A magical song from Sarah Nixey and the 2011 album ‘Brave Tin Soldiers’, which made driving along in the mist and rain yesterday something fantastically atmospheric in a Coleridge sort of way. I like her received pronunciation which gets me thinking of some lost gem of British cinema from 40 years ago or so. Luckily someone has posted it on Youtube…
He went, like one that hath been stunne’d
And is of sense forlorn:
A sadder and a wiser man
He rose the morrow morn.
Samuel Taylor Coleridge, The Rime of the Ancient Mariner
Here’s a small cinematic gem of a music video – an autumn afternoon of pale sunlight, the air perhaps smoky with bonfires, and the trees open up onto some easterly, estuaried coast… where some bloke sits absorbed in his copy of the Ancient Mariner, studiously ignoring the society beauty in a ballgown to his left, singing away by herself to the rocks. This is not rocks and roll.
Described by the band themselves as a cross between the theme from Midnight Cowboy and the signature tune from Last of the Summer Wine, ‘Forever Blue’ could have been written by Burt Bacharach and scored by Jimmy Webb (of Wichita Lineman fame and various easy listening favourites) to make it a hit from 1968 that never was.
It’s actually from 1989, and was scored by Jimmy Webb, for Swing Out Sister’s LP Kaleidoscope World, a defiant reclamation of easy listening that echoed the panoramic split-screen world of the film The Thomas Crown Affair and vintage Martini adverts.

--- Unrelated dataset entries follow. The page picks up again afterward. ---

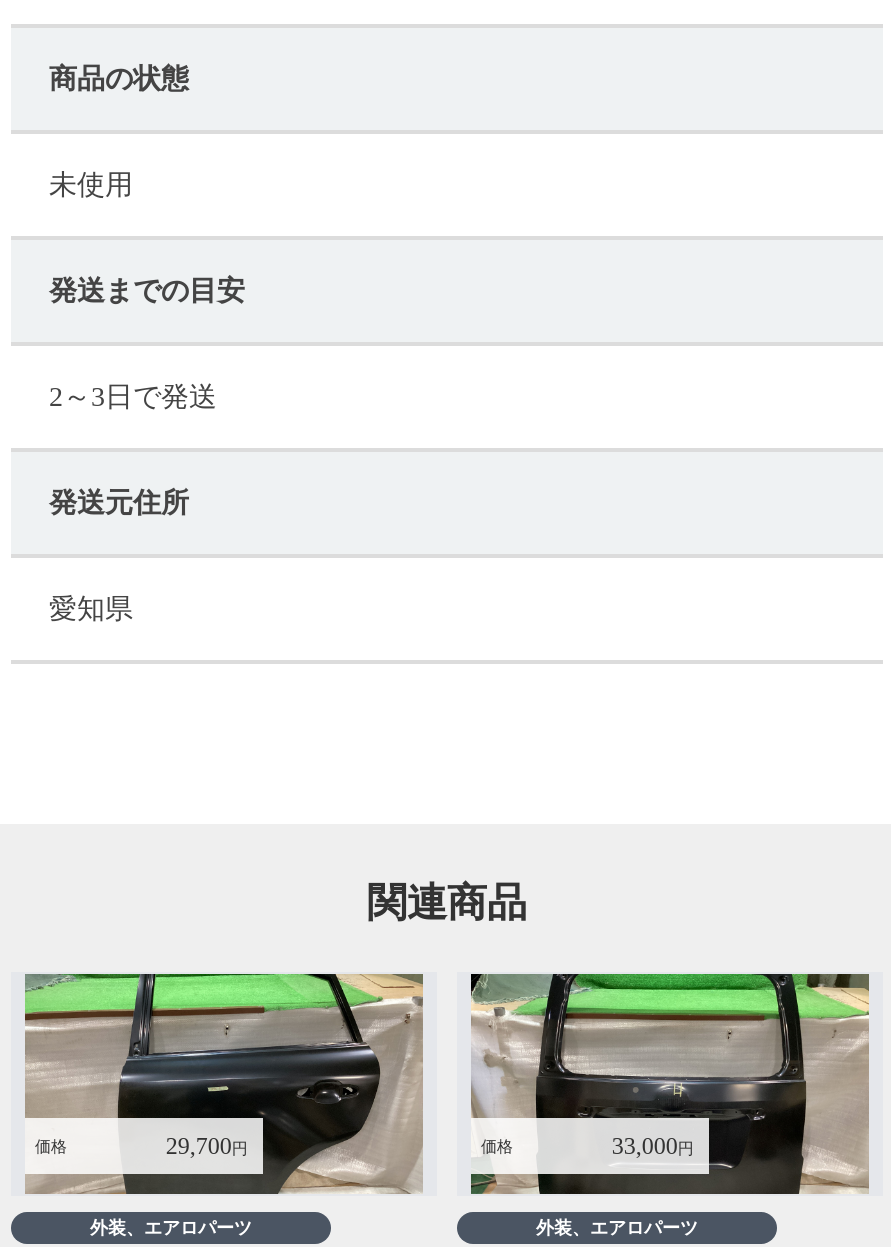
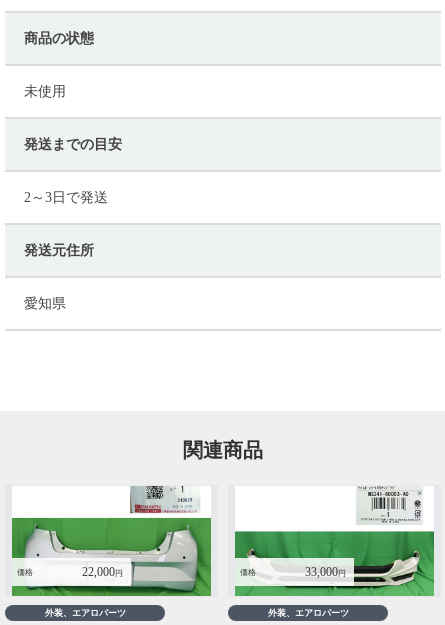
- [image]
- 29,700円
+ [image]
+ 22,000円

- [image]
+ [image]
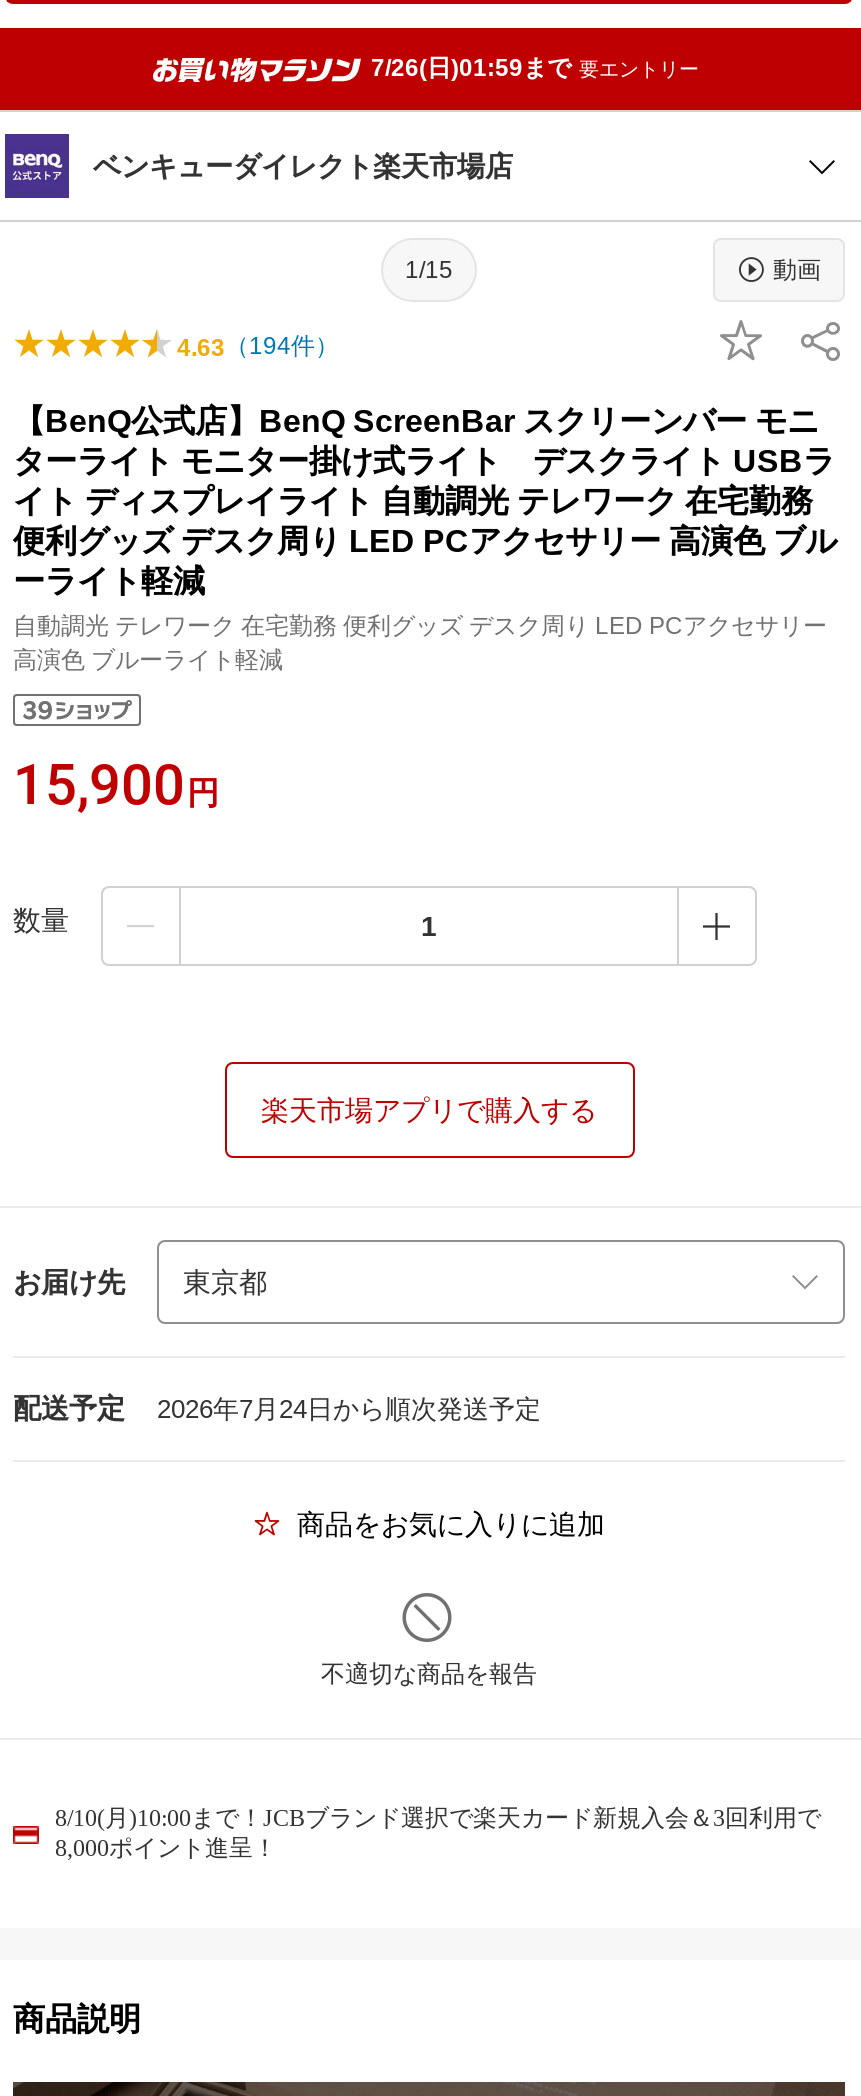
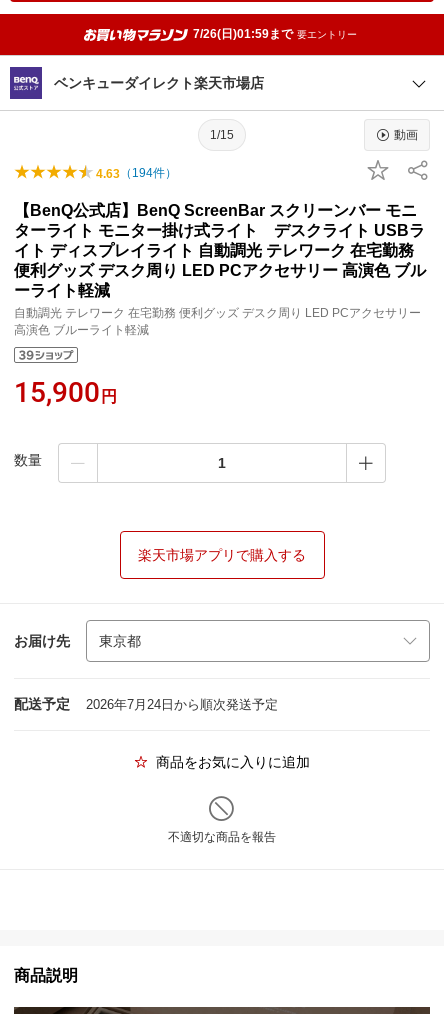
- 8/10(月)10:00まで！JCBブランド選択で楽天カード新規入会＆3回利用で
- 8,000ポイント進呈！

Back then I used to think it sat uneasily next to my Smiths and New Order records but recently Swing Out Sister performed Morrissey’s ‘This Charming Man’, in French, and seem perfect bedfellows.
Swing Out Sister are playing at this year’s Vintage Festival at Boughton House, Northamptonshire, alongside Nouvelle Vague and Saint Etienne on July 15th.
Oh, just discovered someone’s already blogged a bit of an appreciation of Swing Out Sister, and this song in particular.
It turns out this video was filmed in the Quantocks, another path on this blog that by accident ends up towards Somerset and Exmoor – so nothing easterly or estuaried about it… The church is All Saints at Aisholt; the pub is the Carew Arms at Crowcombe; and the road at the beginning is at Holford Combe. And that explains the Coleridge connection too, as he lived nearby. The coastal scenes may be around Kilve.